▶ **Exercise**: Wherever the line with "should be Ended" sits in the listing below, transcribe from it up to and including the line with "- Callback cb = my_callback;", exactly, and leave the remaining lines out.

▶ **Listed entries**:
- Opening Delimiter -

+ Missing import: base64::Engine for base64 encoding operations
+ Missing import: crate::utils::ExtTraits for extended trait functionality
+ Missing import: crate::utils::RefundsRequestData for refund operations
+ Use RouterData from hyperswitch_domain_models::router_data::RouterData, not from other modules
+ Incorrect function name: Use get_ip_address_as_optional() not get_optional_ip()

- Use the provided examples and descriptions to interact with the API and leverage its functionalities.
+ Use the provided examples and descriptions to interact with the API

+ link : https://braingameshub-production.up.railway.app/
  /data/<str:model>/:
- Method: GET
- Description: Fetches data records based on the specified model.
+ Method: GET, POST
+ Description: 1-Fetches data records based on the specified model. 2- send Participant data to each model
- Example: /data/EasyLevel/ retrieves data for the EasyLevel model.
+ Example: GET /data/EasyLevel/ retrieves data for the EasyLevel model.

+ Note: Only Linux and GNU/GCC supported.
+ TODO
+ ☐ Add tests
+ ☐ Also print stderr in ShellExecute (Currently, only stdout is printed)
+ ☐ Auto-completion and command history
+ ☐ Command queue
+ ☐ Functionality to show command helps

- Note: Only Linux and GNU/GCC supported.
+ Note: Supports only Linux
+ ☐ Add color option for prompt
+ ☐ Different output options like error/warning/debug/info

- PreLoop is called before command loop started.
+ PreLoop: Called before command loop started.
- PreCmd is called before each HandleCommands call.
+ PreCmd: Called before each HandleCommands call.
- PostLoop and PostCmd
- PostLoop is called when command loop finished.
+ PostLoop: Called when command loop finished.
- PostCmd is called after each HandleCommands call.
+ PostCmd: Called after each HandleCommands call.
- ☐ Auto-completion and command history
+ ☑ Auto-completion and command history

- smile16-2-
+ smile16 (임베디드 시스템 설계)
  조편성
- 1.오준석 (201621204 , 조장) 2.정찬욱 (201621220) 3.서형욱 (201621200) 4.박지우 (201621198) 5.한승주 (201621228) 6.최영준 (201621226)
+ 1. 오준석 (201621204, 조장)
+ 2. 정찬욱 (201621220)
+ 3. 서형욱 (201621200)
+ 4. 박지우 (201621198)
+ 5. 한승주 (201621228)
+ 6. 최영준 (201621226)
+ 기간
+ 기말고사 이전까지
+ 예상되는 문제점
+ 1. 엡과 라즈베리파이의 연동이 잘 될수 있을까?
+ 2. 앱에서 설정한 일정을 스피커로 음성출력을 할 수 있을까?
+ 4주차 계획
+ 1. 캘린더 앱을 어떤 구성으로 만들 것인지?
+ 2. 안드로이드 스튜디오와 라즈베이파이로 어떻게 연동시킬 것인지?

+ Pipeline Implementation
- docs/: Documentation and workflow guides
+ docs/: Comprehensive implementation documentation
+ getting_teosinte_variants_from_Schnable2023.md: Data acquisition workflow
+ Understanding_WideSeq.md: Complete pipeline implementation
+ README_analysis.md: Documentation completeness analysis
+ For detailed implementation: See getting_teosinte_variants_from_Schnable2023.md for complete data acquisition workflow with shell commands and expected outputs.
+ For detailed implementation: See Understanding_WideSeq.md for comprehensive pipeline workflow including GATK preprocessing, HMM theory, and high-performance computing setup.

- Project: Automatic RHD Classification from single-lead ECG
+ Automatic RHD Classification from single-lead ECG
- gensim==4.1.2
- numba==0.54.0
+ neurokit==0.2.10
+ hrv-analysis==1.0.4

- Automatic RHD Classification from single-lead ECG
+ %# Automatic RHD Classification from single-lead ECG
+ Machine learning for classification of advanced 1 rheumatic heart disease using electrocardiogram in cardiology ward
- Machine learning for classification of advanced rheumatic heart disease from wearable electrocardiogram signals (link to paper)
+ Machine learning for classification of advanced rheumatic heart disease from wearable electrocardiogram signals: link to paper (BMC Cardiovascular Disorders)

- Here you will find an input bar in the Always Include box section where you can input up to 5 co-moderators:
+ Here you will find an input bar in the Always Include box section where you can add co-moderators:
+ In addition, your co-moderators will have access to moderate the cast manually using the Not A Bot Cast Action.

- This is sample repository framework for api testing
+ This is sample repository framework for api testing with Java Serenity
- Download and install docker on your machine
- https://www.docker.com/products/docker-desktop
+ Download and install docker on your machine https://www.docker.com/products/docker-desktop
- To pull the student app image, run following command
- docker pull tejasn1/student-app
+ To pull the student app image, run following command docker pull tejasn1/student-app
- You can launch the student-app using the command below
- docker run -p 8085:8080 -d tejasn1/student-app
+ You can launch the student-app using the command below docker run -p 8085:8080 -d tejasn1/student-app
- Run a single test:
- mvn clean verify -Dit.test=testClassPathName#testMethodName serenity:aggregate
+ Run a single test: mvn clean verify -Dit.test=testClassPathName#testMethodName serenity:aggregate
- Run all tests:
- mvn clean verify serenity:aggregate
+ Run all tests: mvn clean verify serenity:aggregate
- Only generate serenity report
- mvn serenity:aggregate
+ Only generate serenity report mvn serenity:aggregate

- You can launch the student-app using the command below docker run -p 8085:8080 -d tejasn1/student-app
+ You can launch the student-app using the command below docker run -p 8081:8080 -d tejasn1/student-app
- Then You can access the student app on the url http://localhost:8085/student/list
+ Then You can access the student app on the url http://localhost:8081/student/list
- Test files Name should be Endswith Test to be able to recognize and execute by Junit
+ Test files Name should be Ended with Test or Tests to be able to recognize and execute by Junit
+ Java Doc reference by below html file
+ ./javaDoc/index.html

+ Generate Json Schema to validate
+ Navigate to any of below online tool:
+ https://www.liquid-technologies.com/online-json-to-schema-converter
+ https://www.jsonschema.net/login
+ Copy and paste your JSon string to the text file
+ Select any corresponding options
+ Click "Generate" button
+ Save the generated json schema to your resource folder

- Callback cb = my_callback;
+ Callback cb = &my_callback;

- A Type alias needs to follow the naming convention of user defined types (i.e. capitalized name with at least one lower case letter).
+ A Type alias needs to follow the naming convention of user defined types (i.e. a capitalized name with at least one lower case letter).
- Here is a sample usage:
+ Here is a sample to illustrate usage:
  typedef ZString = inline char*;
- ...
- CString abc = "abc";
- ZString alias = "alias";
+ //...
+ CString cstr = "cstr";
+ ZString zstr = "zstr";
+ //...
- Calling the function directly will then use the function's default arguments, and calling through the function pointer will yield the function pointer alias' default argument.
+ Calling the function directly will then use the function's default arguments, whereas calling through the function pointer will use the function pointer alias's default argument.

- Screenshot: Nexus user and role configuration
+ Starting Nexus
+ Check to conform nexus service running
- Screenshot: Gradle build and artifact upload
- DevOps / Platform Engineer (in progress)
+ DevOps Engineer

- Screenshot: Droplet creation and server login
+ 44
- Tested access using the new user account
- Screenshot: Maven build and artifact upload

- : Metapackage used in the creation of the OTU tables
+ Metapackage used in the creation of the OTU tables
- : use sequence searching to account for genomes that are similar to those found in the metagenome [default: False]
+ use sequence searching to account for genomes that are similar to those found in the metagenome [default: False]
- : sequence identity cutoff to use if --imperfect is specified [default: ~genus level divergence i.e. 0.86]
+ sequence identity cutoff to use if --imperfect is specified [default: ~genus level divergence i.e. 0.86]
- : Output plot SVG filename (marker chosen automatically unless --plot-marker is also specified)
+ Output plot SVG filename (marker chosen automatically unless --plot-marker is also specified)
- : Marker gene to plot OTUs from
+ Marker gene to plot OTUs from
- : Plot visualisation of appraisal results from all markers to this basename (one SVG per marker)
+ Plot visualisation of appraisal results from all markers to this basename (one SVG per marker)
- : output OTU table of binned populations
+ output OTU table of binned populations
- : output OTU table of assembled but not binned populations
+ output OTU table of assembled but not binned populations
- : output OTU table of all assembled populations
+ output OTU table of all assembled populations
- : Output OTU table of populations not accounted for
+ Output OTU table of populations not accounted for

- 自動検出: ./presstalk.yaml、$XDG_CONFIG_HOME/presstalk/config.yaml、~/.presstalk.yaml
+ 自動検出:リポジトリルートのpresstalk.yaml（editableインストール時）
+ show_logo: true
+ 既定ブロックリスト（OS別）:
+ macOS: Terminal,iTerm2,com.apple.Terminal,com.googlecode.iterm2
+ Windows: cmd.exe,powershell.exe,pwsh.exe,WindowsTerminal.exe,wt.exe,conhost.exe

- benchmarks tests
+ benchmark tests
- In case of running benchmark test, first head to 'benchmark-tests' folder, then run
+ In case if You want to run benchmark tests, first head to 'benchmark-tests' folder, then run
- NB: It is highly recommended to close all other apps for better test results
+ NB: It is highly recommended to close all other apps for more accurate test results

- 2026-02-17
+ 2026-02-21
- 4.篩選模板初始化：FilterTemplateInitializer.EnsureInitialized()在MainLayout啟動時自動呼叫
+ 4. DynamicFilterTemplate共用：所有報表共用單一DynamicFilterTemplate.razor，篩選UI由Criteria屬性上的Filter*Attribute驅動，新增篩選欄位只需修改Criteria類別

- Closing Delimiter -

▶ **Result for this task**:
+ Test files Name should be Ended with Test or Tests to be able to recognize and execute by Junit
+ Java Doc reference by below html file
+ ./javaDoc/index.html

+ Generate Json Schema to validate
+ Navigate to any of below online tool:
+ https://www.liquid-technologies.com/online-json-to-schema-converter
+ https://www.jsonschema.net/login
+ Copy and paste your JSon string to the text file
+ Select any corresponding options
+ Click "Generate" button
+ Save the generated json schema to your resource folder

- Callback cb = my_callback;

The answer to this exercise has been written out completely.